Honestly, i think the video card market is going to get very interesting next year (i doubt it will be cheaper), with Nvidia new gen, AMD with big NAVI, Intel releasing their Xe (i have my doubts we will see a consumer gpu until 2021), and rumor that places ARM releasing one as well. I do think that nvidia broke the price bracket, and all the manufacturers will start fitting the new brackets, i dont think we will see cheaper gpus... but we might, now expecting 3-4 years will depend on your gaming preferences, i expect ray tracing to start getting more support, newer hardware will be needed, as the current gpus are not capable of high fps with raytracing... so who knows whats going to happen, but for sure seems more interesting than the past five years.

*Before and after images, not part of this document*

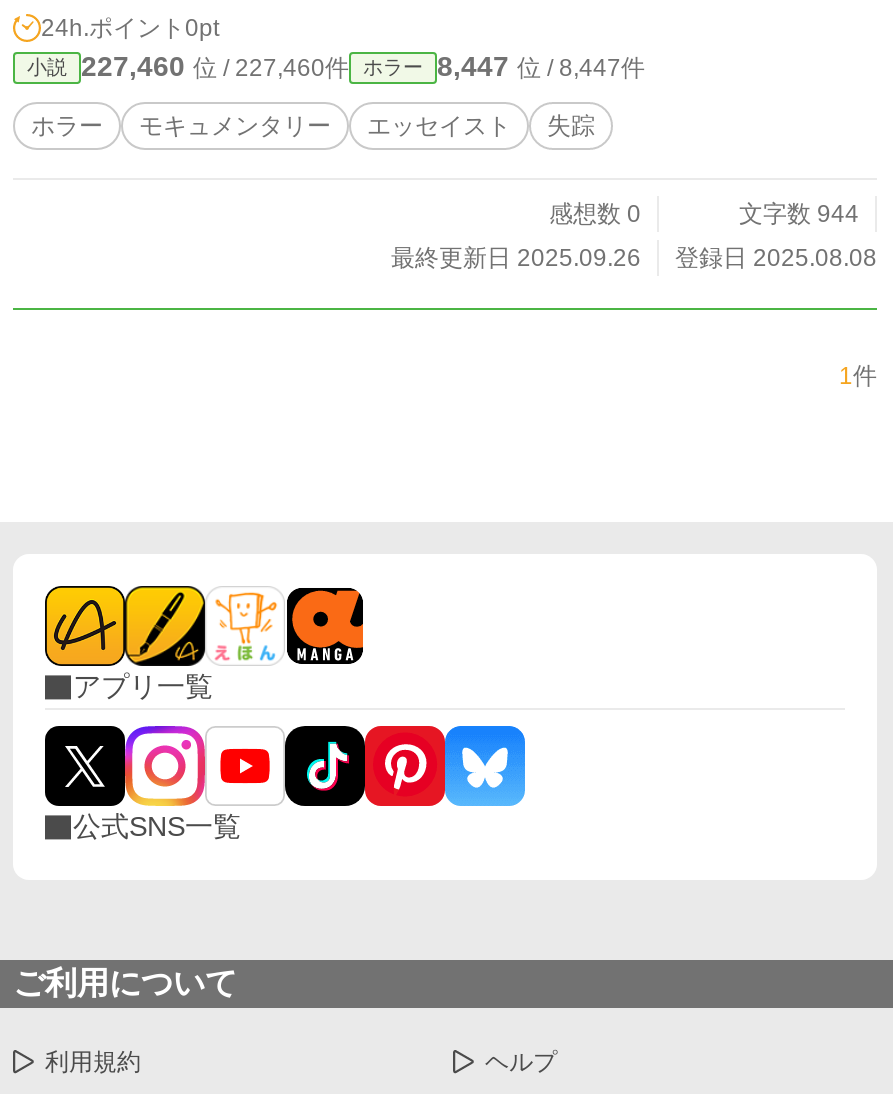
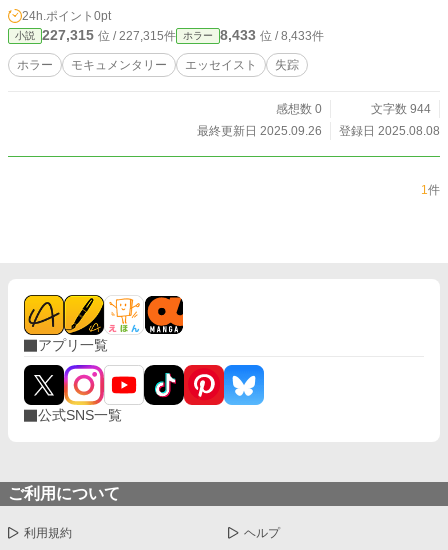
- 227,460位 / 227,460件
+ 227,315位 / 227,315件

- 8,447位 / 8,447件
+ 8,433位 / 8,433件
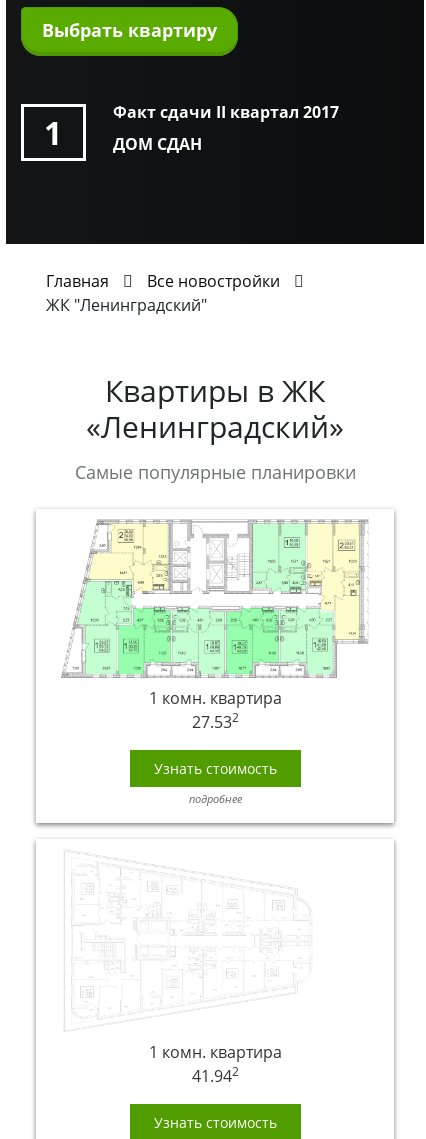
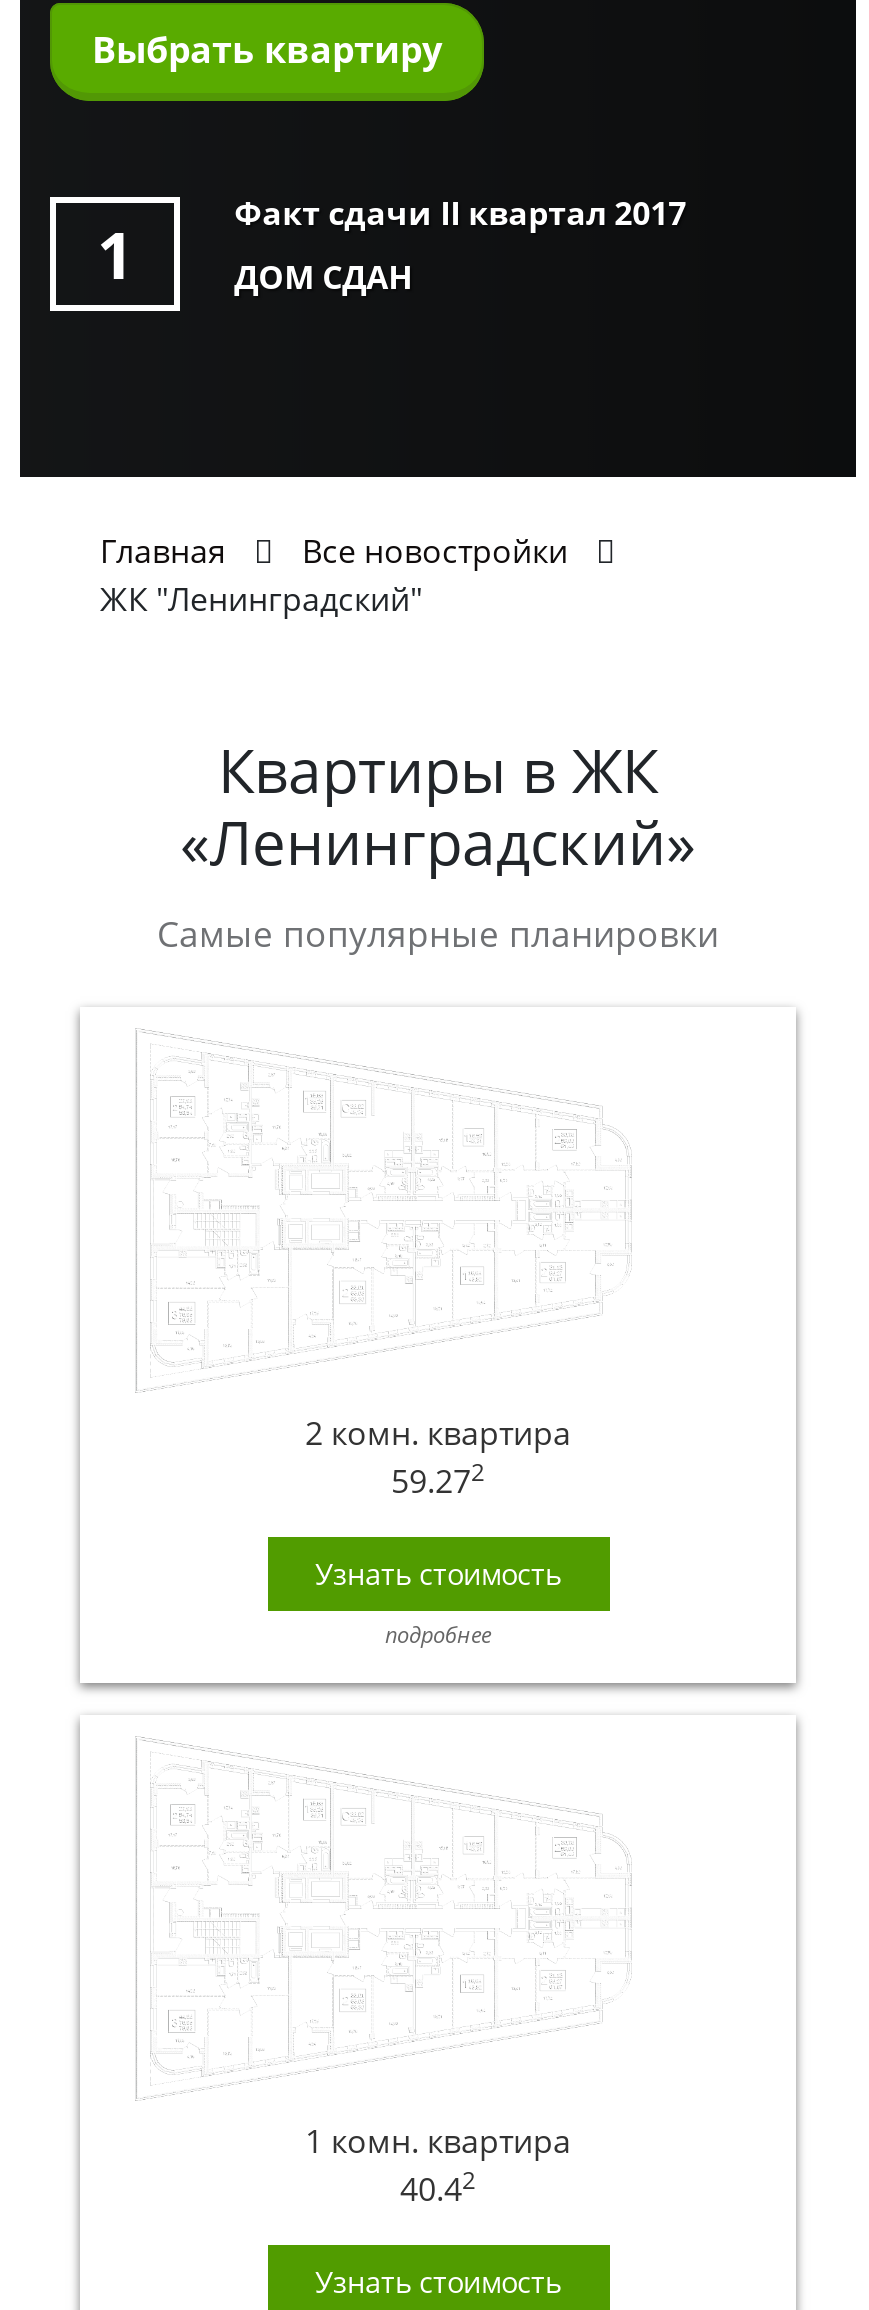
- [image]

- 1 комн. квартира
+ 2 комн. квартира

- 27.532
+ 59.272

- 41.942
+ 40.42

PS, i think Steve advise is solid, into testing or checking what fps are you driving your gpus, in WOW i can lower my temps and thus the noise just by limiting my fps, maybe you are playing an older game with the uncapped fps, allowing 300+ will certainly tax you gpu and thus the noise and temperatures, i always cap regardless to have gsync active, but its up to you into whats worth.